DATA RECORDS:

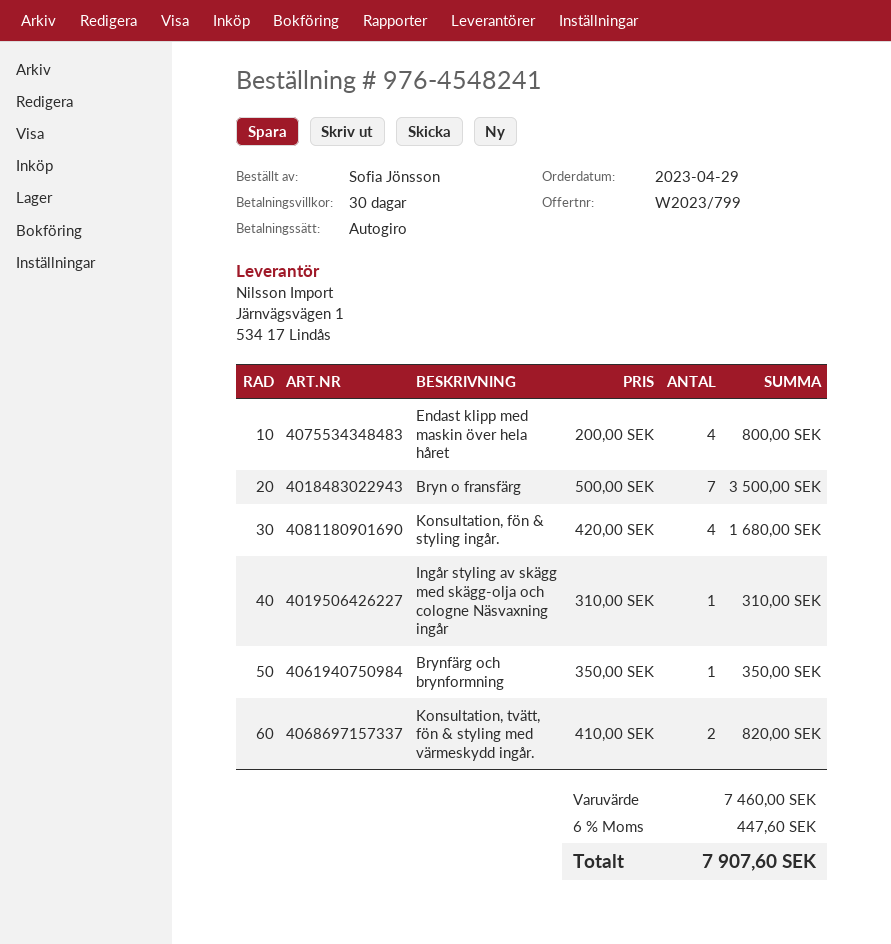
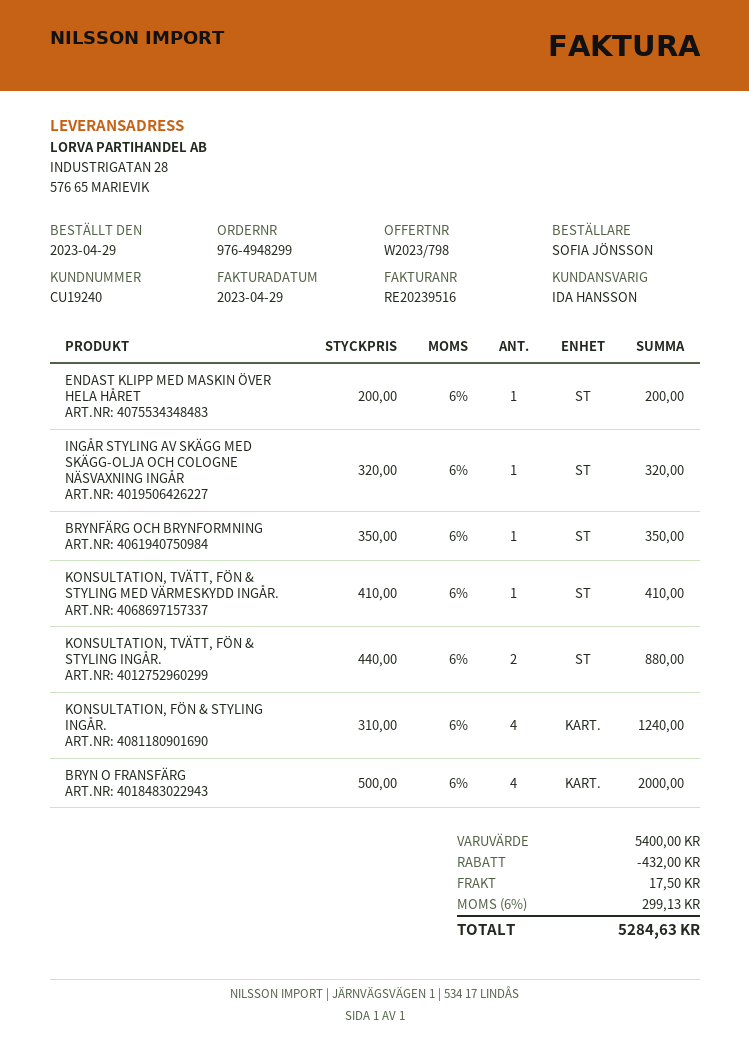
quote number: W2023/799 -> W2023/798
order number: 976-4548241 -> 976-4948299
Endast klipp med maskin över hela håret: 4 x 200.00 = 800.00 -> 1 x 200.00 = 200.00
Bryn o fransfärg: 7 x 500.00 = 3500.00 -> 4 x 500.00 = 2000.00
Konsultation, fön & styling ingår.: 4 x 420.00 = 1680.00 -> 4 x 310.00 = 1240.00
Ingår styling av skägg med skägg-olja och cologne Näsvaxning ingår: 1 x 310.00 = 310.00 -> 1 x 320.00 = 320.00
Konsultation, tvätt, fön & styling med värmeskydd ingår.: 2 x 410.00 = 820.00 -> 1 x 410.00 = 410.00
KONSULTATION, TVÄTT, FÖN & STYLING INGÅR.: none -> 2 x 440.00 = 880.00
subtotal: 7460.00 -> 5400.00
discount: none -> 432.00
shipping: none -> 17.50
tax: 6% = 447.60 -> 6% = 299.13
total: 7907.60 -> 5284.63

--

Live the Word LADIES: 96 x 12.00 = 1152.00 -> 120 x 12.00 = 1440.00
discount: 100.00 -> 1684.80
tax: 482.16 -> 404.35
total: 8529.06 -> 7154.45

TASK REQUIREMENTS:
In the data above, find the line with "shipping: none -> 17.50" and the line with "total: 7907.60 -> 5284.63". Retype both, plus every line between them, exactly.

SOLUTION TO THIS PROBLEM:
shipping: none -> 17.50
tax: 6% = 447.60 -> 6% = 299.13
total: 7907.60 -> 5284.63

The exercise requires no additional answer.